The Scymnini like the Chilocorini show their head well below the prothorax (pronotum). Their very short probes are built differently and have a reduced number of members. The Chilocorini differ from the Scymnini by their greatly expanded endplates ( clypeus ).

=== Larvae ===
The larvae of Scymnini secrete a white, waxy substance, which their body is covered with. Exceptions are only seen in the species of the genus Stethorus who have no such guard formations. On the other hand, there are wax coatings also in the larvae of other tribes of ladybugs, z. B. in Coccidulini and Chilocorini.
The larvae have also been known for forming small congregations of their own species, leaving a white smudge on the surface they are on.
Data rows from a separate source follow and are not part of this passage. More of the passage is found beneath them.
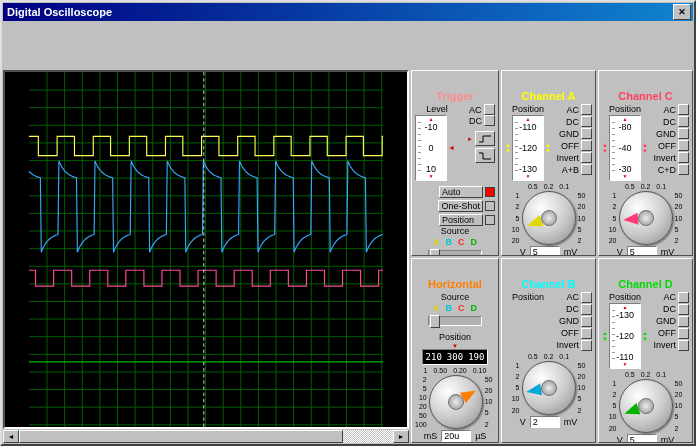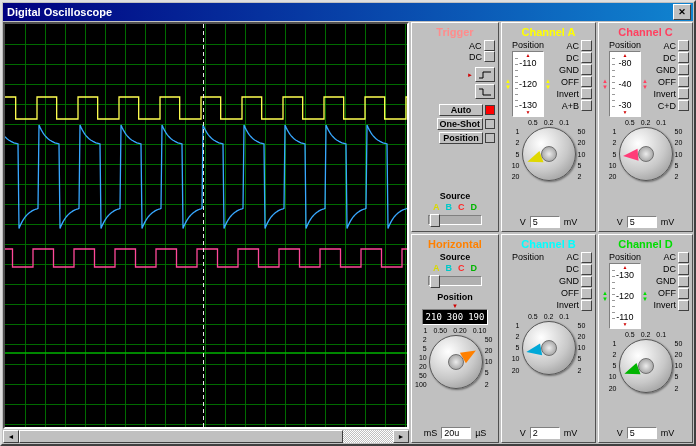--- a/index.html
+++ b/index.html
@@ -5,7 +5,7 @@
   html,body{margin:0;padding:0;background:#808080;}
   body{width:696px;height:446px;overflow:hidden;font-family:"Liberation Sans",sans-serif;color:#000;}
   .window{width:696px;height:446px;box-sizing:border-box;background:#c0c0c0;
-    border:2px solid;border-color:#dfdfdf #404040 #404040 #dfdfdf;display:flex;flex-direction:column;}
+    border:2px solid;border-color:#dfdfdf #404040 #404040 #dfdfdf;display:flex;flex-direction:column;gap:48px;}
   .titlebar{height:18px;margin:1px 1px 0 1px;background:linear-gradient(90deg,#000080,#1084d0);
     display:flex;align-items:center;color:#fff;font-size:11px;font-weight:bold;padding:0 2px 0 4px;flex:0 0 auto;}
   .titlebar .title{flex:1;white-space:nowrap;}

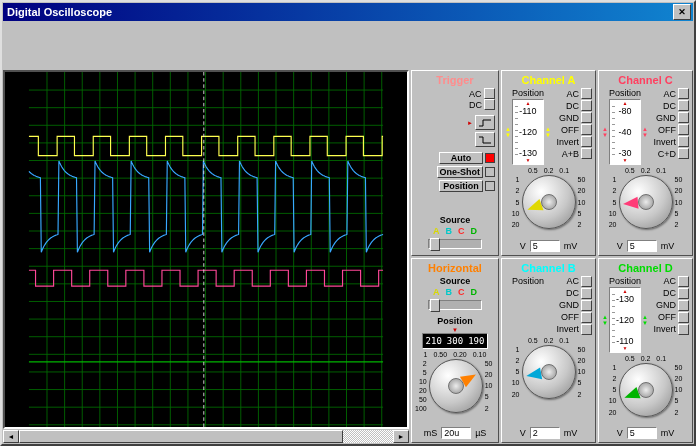--- a/index.html
+++ b/index.html
@@ -23,7 +23,7 @@
   .sb-thumb{position:absolute;left:0;top:0;bottom:0;width:86%;}
   .controls{width:282px;flex:0 0 auto;display:grid;grid-template-columns:88px 95px 95px;grid-template-rows:1fr 1fr;gap:2px;}
   .panel{border:1px solid;border-color:#ffffff #505050 #505050 #ffffff;background:#c0c0c0;
-    padding:2px 3px;display:flex;flex-direction:column;overflow:hidden;min-height:0;}
+    padding:18px 3px;display:flex;flex-direction:column;overflow:hidden;min-height:0;}
   .panel-header{text-align:center;font-size:11px;font-weight:bold;line-height:14px;flex:0 0 auto;}
   .chan-top{display:flex;margin-top:1px;}
   .pos-block{width:46px;flex:0 0 auto;}

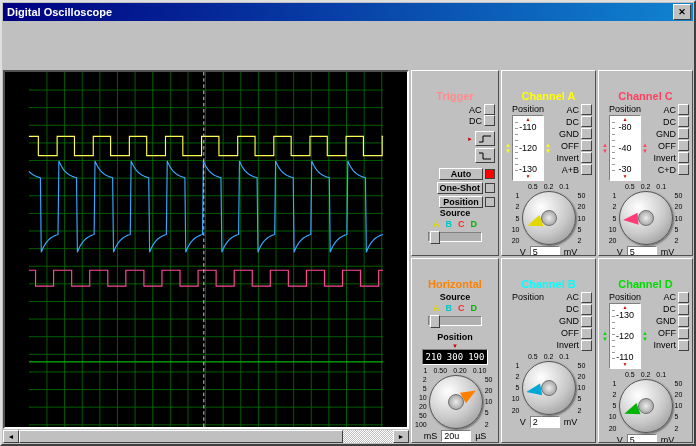--- a/index.html
+++ b/index.html
@@ -156,6 +156,23 @@
       <section class="panel">
         <div class="panel-header" style="color: rgb(255, 140, 140);">Trigger</div>
         <div class="trig-top">
+          <div class="level-block">
+            <div class="pos-label">Level</div>
+            <div class="slider-wrap">
+              <div class="pos-box s3">
+                <span class="red-mark">▲</span>
+                <div class="pos-values">
+                    <span>-10</span>
+                    <span>0</span>
+                    <span>10</span>
+                  </div>
+                <span class="red-mark">▼</span>
+              </div>
+              <div class="arrow-col" style="color:#d00000;font-size:7px;">
+                  <span>◄</span>
+                </div>
+            </div>
+          </div>
           <div class="trig-right">
             <div>
                 <div class="chan-btn-row">

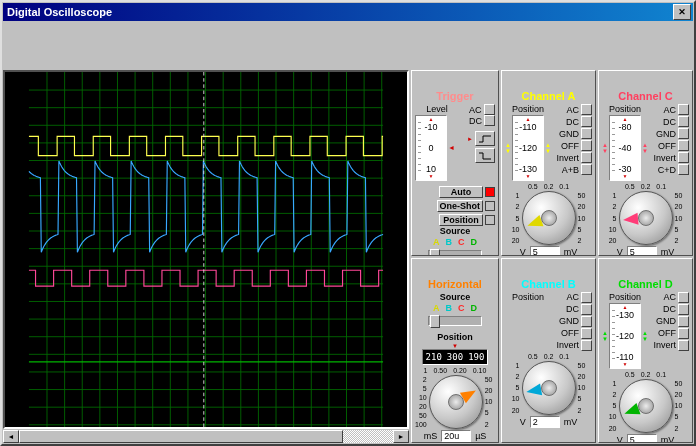--- a/index.html
+++ b/index.html
@@ -65,7 +65,7 @@
   .edge-btn{width:18px;height:13px;display:flex;align-items:center;justify-content:center;}
   .mode-rows{margin-top:5px;display:flex;flex-direction:column;gap:2px;align-items:flex-end;}
   .mode-row{display:flex;align-items:center;gap:2px;}
-  .mode-btn{min-width:44px;height:12px;font-size:9px;text-align:center;line-height:11px;padding:0 2px;box-sizing:border-box;font-weight:bold;}
+  .mode-btn{min-width:44px;height:12px;font-size:9px;text-align:left;line-height:11px;padding:0 2px;box-sizing:border-box;}
   .lamp{width:8px;height:8px;border:1px solid #404040;background:#c0c0c0;flex:0 0 auto;}
   .source-block{margin-top:auto;padding-bottom:2px;}
   .source-block.at-top{margin-top:1px;}

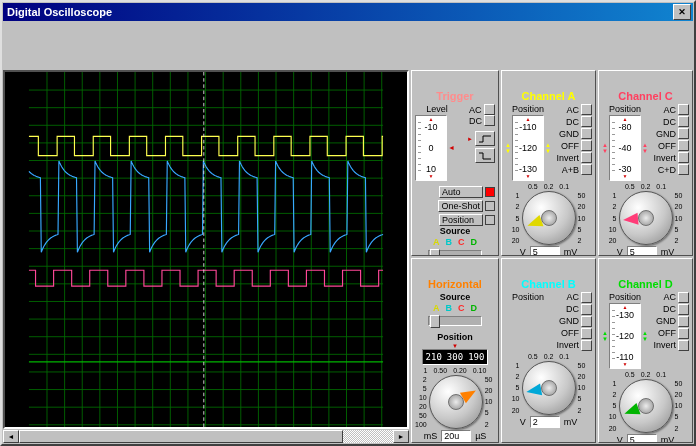--- a/index.html
+++ b/index.html
@@ -69,7 +69,7 @@
   .lamp{width:8px;height:8px;border:1px solid #404040;background:#c0c0c0;flex:0 0 auto;}
   .source-block{margin-top:auto;padding-bottom:2px;}
   .source-block.at-top{margin-top:1px;}
-  .src-label{font-size:9px;text-align:center;line-height:11px;font-weight:bold;}
+  .src-label{font-size:9px;text-align:center;line-height:11px;}
   .letters{display:flex;justify-content:center;gap:6px;font-size:9px;}
   .letters span{font-weight:bold;}
   .h-slider{margin:3px auto 2px;width:52px;height:8px;background:#b0b0b0;position:relative;}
== Life style and distribution ==
The species of the tribe Scymnini are distributed worldwide. They feed on spider mites, scale insects, Aledyrodoid moths and aphids. The beetles lay their eggs on leaves, which are infested with the lice or mites. These are not only predatory as adults but also as larvae.

==Systematics==
The Scymnini were nomenclatured for a long time under the name Scymninae as one of numerous subfamilies of ladybugs. In 2007 was Adam Ślipiński proposed a new system, which contains only two subfamilies. Under that system, the Scymnini belong to the subfamily as Tribe Coccinellinae. The internal and external classification of Scymnini within this new subfamily needs to be investigated in more detail. Preliminary molecular studies have shown that the family is probably paraphyletic.